Composing Concepts from Images and Videos via Concept-prompt Binding
Xianghao Kong, Zeyu Zhang, Yuwei Guo, Zhuoran Zhao, Songchun Zhang, Anyi Rao
TL;DR
BiCo tackles the challenge of composing concepts from images and videos by binding visual concepts to textual prompt tokens in a one-shot setting and assembling bound tokens from multiple sources into a final prompt. It introduces a hierarchical binder framework within a diffusion transformer, a Diversify-and-Absorb Mechanism to improve binding accuracy, and a Temporal Disentanglement Strategy to align image and video concepts.

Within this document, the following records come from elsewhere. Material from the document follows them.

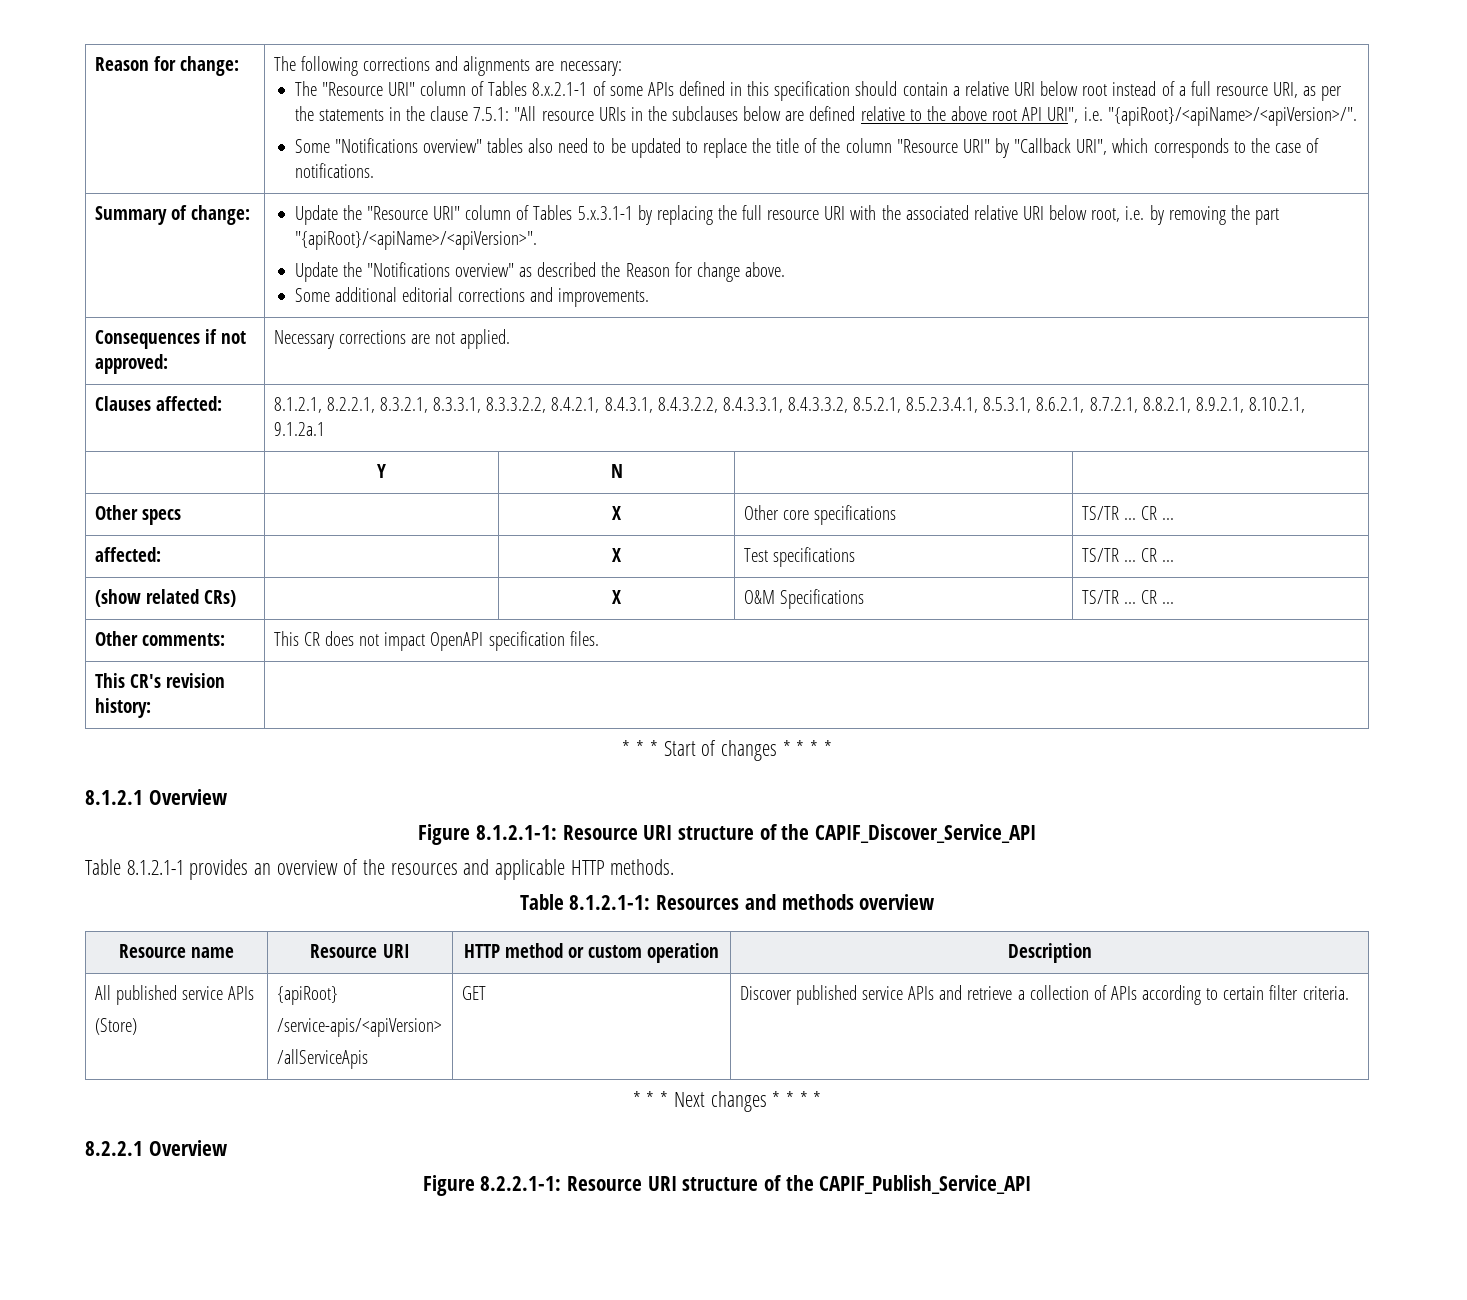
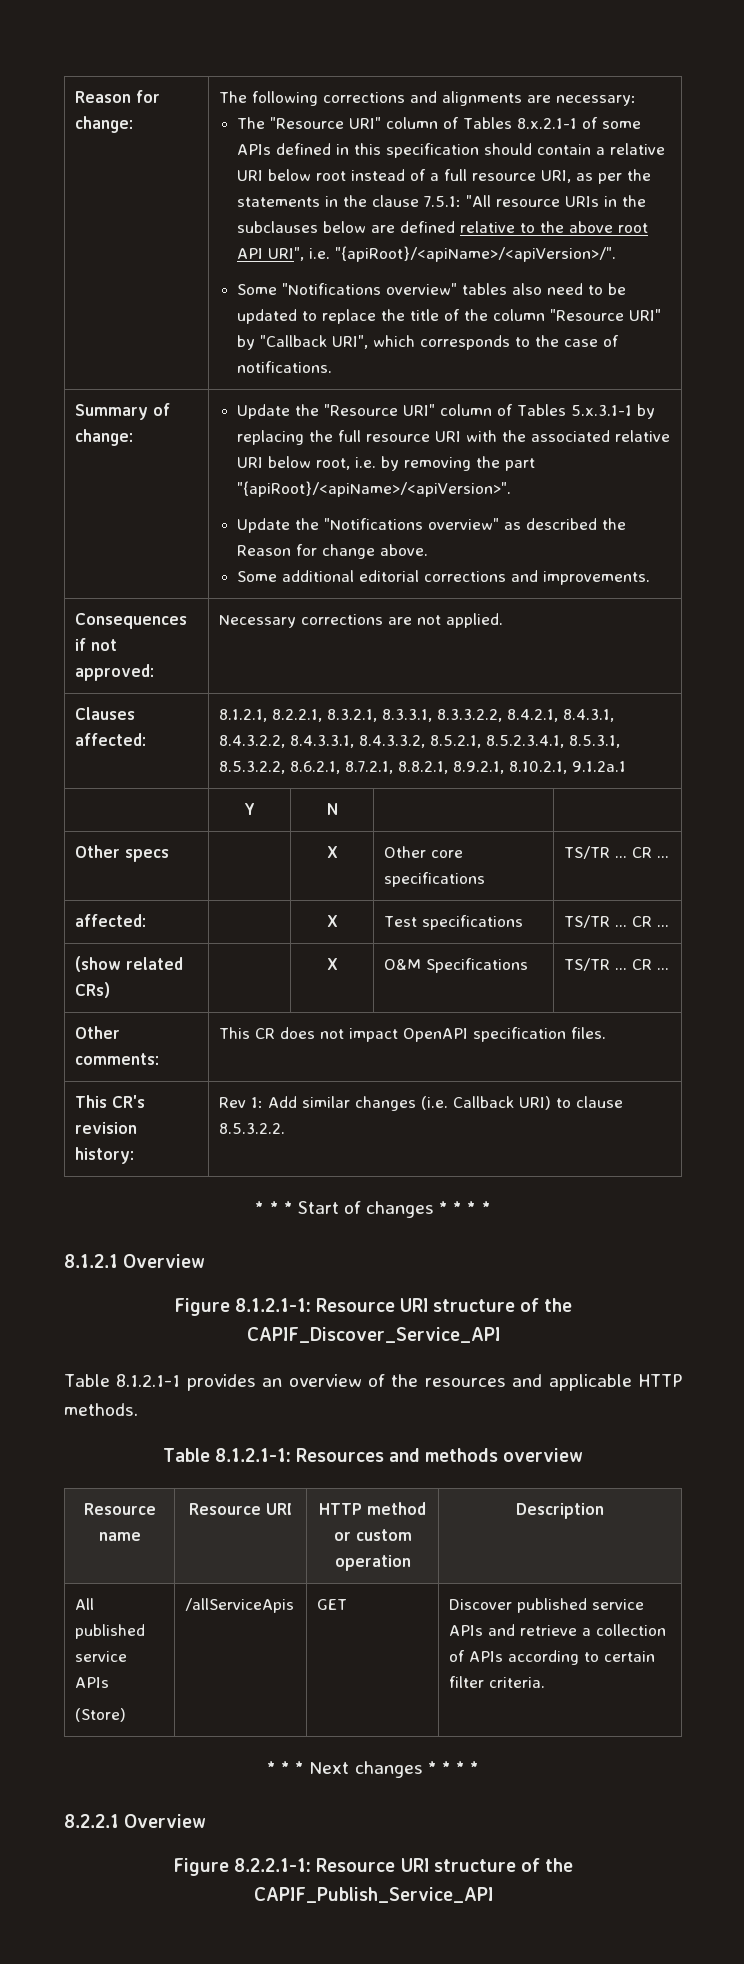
- Clauses affected: | 8.1.2.1, 8.2.2.1, 8.3.2.1, 8.3.3.1, 8.3.3.2.2, 8.4.2.1, 8.4.3.1, 8.4.3.2.2, 8.4.3.3.1, 8.4.3.3.2, 8.5.2.1, 8.5.2.3.4.1, 8.5.3.1, 8.6.2.1, 8.7.2.1, 8.8.2.1, 8.9.2.1, 8.10.2.1, 9.1.2a.1
+ Clauses affected: | 8.1.2.1, 8.2.2.1, 8.3.2.1, 8.3.3.1, 8.3.3.2.2, 8.4.2.1, 8.4.3.1, 8.4.3.2.2, 8.4.3.3.1, 8.4.3.3.2, 8.5.2.1, 8.5.2.3.4.1, 8.5.3.1, 8.5.3.2.2, 8.6.2.1, 8.7.2.1, 8.8.2.1, 8.9.2.1, 8.10.2.1, 9.1.2a.1
- This CR's revision history: |
+ This CR's revision history: | Rev 1: Add similar changes (i.e. Callback URI) to clause 8.5.3.2.2.
  All published service APIs
- (Store) | {apiRoot}
- /service-apis/<apiVersion>
- /allServiceApis | GET | Discover published service APIs and retrieve a collection of APIs according to certain filter criteria.
+ (Store) | /allServiceApis | GET | Discover published service APIs and retrieve a collection of APIs according to certain filter criteria.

Through extensive quantitative and qualitative evaluations, BiCo outperforms baselines in concept consistency, prompt fidelity, and motion quality, and supports non-object concepts and cross-source composition. The approach broadens creative capabilities for visual content generation and editing by enabling flexible, multi-source concept integration.
Abstract
Visual concept composition, which aims to integrate different elements from images and videos into a single, coherent visual output, still falls short in accurately extracting complex concepts from visual inputs and flexibly combining concepts from both images and videos. We introduce Bind & Compose, a one-shot method that enables flexible visual concept composition by binding visual concepts with corresponding prompt tokens and composing the target prompt with bound tokens from various sources. It adopts a hierarchical binder structure for cross-attention conditioning in Diffusion Transformers to encode visual concepts into corresponding prompt tokens for accurate decomposition of complex visual concepts. To improve concept-token binding accuracy, we design a Diversify-and-Absorb Mechanism that uses an extra absorbent token to eliminate the impact of concept-irrelevant details when training with diversified prompts. To enhance the compatibility between image and video concepts, we present a Temporal Disentanglement Strategy that decouples the training process of video concepts into two stages with a dual-branch binder structure for temporal modeling. Evaluations demonstrate that our method achieves superior concept consistency, prompt fidelity, and motion quality over existing approaches, opening up new possibilities for visual creativity.